In [1]:
import string

from pyspark.sql import SparkSession
from pyspark.sql.functions import col, when
from pyspark.sql.types import IntegerType

# Spark

In [2]:
spark = SparkSession.builder.getOrCreate()

23/07/19 13:32:50 WARN Utils: Your hostname, Ordenador-portatil-de-Javier.local resolves to a loopback address: 127.0.0.1; using 192.168.0.28 instead (on interface en0)
23/07/19 13:32:50 WARN Utils: Set SPARK_LOCAL_IP if you need to bind to another address
Setting default log level to "WARN".
To adjust logging level use sc.setLogLevel(newLevel).

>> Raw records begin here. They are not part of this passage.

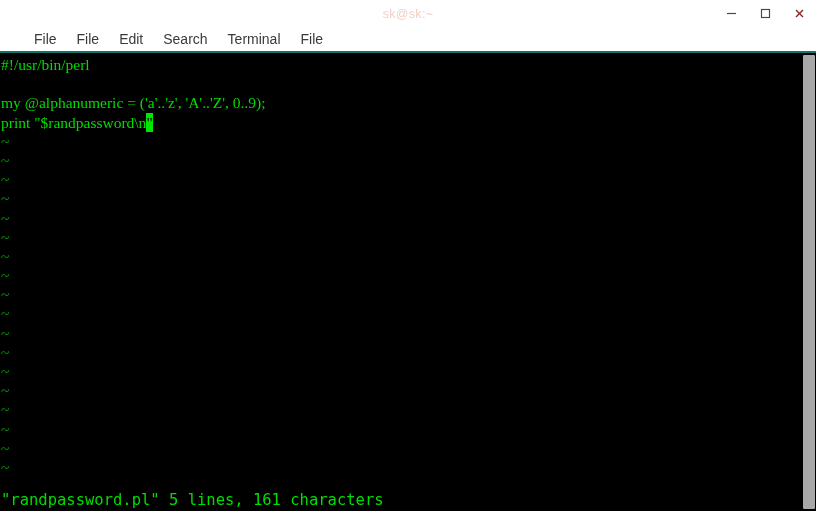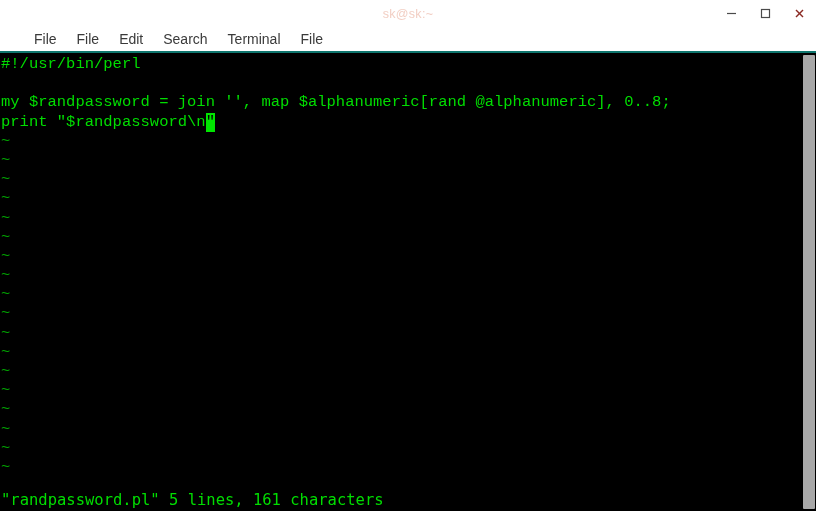--- a/index.html
+++ b/index.html
@@ -94,21 +94,21 @@
   }
   #terminal {
     position: relative;
     flex: 1 1 auto;
     background: #000000;
     padding: 2px 0 0 1px;
     box-sizing: border-box;
     overflow: hidden;
   }
   .tline {
-    font-family: Liberation Mono, monospace;
+    font-family: Liberation Serif, serif;
     font-size: 15.5px;
     line-height: 19.2px;
     height: 19.2px;
     color: #00dd00;
     white-space: pre;
     letter-spacing: 0px;
     user-select: none;
   }
   .tline.blank { color: transparent; }
   .tilde { color: #00a800; }
@@ -184,21 +184,21 @@
     <div class="menu-item">Terminal</div>
     <div class="menu-item">File</div>
   </div>
 
   <div id="terminal-wrap">
 
     <div id="terminal">
       <div id="buffer">
           <div class="tline">#!/usr/bin/perl</div>
           <div class="tline blank"> </div>
-          <div class="tline">my $randpassword = join '', map $alphanumeric[rand @alphanumeric], 0..8;</div>
+          <div class="tline">my @alphanumeric = ('a'..'z', 'A'..'Z', 0..9);</div>
           <div class="tline"><span>print "$randpassword\n</span><span class="cursor">"</span></div>
           <div class="tline tilde">~</div>
           <div class="tline tilde">~</div>
           <div class="tline tilde">~</div>
           <div class="tline tilde">~</div>
           <div class="tline tilde">~</div>
           <div class="tline tilde">~</div>
           <div class="tline tilde">~</div>
           <div class="tline tilde">~</div>
           <div class="tline tilde">~</div>

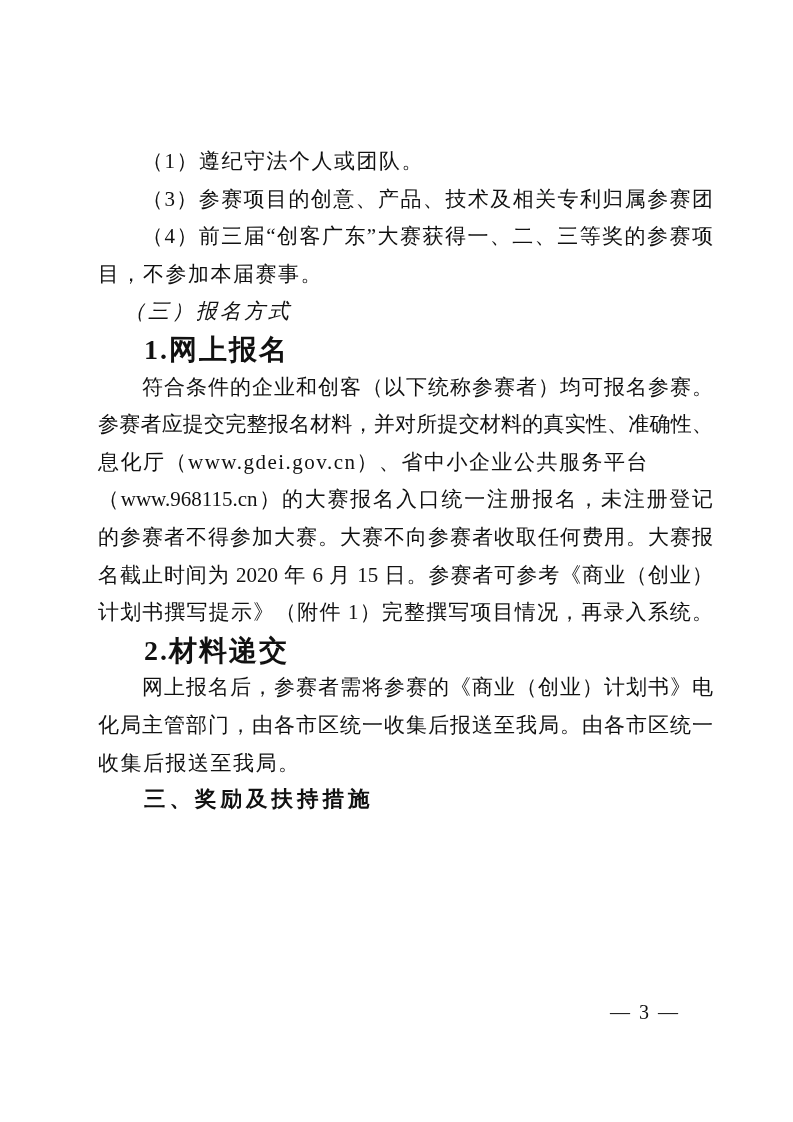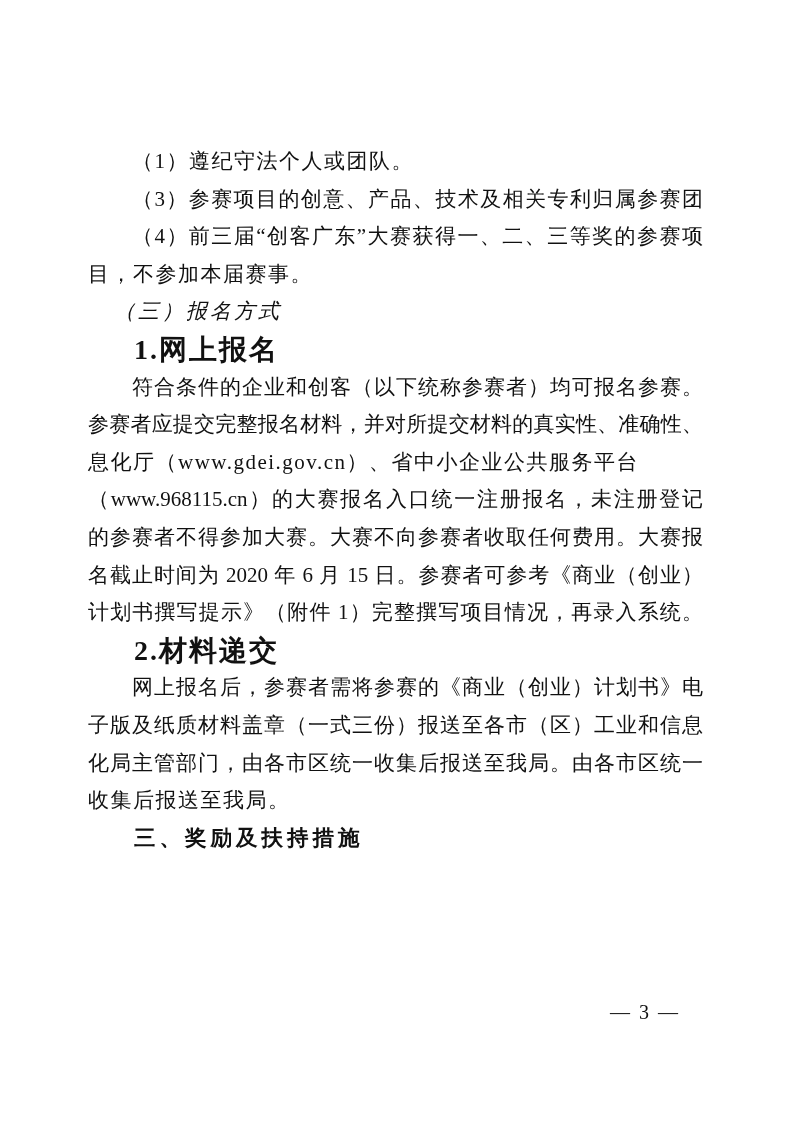--- a/index.html
+++ b/index.html
@@ -7,21 +7,21 @@
     position:relative;
     width:793px;height:1122px;
     background:#ffffff;
     margin:0 auto;
     font-family:"Liberation Serif","DejaVu Serif",serif;
     color:#111111;
     overflow:hidden;
   }
   .content{
     position:absolute;
-    left:88px;top:143px;
+    left:98px;top:143px;
     width:615px;
   }
   .line{
     font-size:21px;
     line-height:37.6px;
     letter-spacing:1.5px;
     white-space:normal;
     text-align:left;
   }
   
@@ -41,21 +41,21 @@
   }
   
   .bhead{
     font-weight:bold;
     font-size:28px;
     letter-spacing:2px;
     text-indent:46px;
   }
   
   .hei{
-    font-family:Liberation Sans, sans-serif;
+    font-family:Liberation Mono, monospace;
     font-weight:bold;
     font-size:21.5px;
     letter-spacing:4px;
     text-indent:46px;
   }
   .page-number{
     position:absolute;
     left:610px;top:1001px;
     font-size:20px;
     letter-spacing:2px;
@@ -75,19 +75,18 @@
     <div class="line bhead">1.网上报名</div>
     <div class="line ind j">符合条件的企业和创客（以下统称参赛者）均可报名参赛。</div>
     <div class="line j">参赛者应提交完整报名材料，并对所提交材料的真实性、准确性、</div>
     <div class="line">息化厅（www.gdei.gov.cn）、省中小企业公共服务平台</div>
     <div class="line j">（www.968115.cn）的大赛报名入口统一注册报名，未注册登记</div>
     <div class="line j">的参赛者不得参加大赛。大赛不向参赛者收取任何费用。大赛报</div>
     <div class="line j">名截止时间为 2020 年 6 月 15 日。参赛者可参考《商业（创业）</div>
     <div class="line j">计划书撰写提示》（附件 1）完整撰写项目情况，再录入系统。</div>
     <div class="line bhead">2.材料递交</div>
     <div class="line ind j">网上报名后，参赛者需将参赛的《商业（创业）计划书》电</div>
-    <div class="line j">子版及纸质材料盖章（一式三份）报送至各市（区）工业和信息</div>
     <div class="line j">化局主管部门，由各市区统一收集后报送至我局。由各市区统一</div>
     <div class="line">收集后报送至我局。</div>
     <div class="line hei">三、奖励及扶持措施</div>
   </div>
   <div class="page-number">— 3 —</div>
 </div>
 
 </body></html>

For SparkR, use setLogLevel(newLevel).
23/07/19 13:33:21 WARN NativeCodeLoader: Unable to load native-hadoop library for your platform... using builtin-java classes where applicable


# Data import

In [3]:
# hdfs_path = 'hdfs://ruta/archivo.csv'

df1 = spark.read.csv("../../kaggle/hate.csv", header=True, inferSchema=True)
df2 = spark.read.csv("../../kaggle/hate2.csv", header=True, inferSchema=True, sep=";")
df3 = spark.read.csv("../../kaggle/hate3.csv", header=True, inferSchema=True)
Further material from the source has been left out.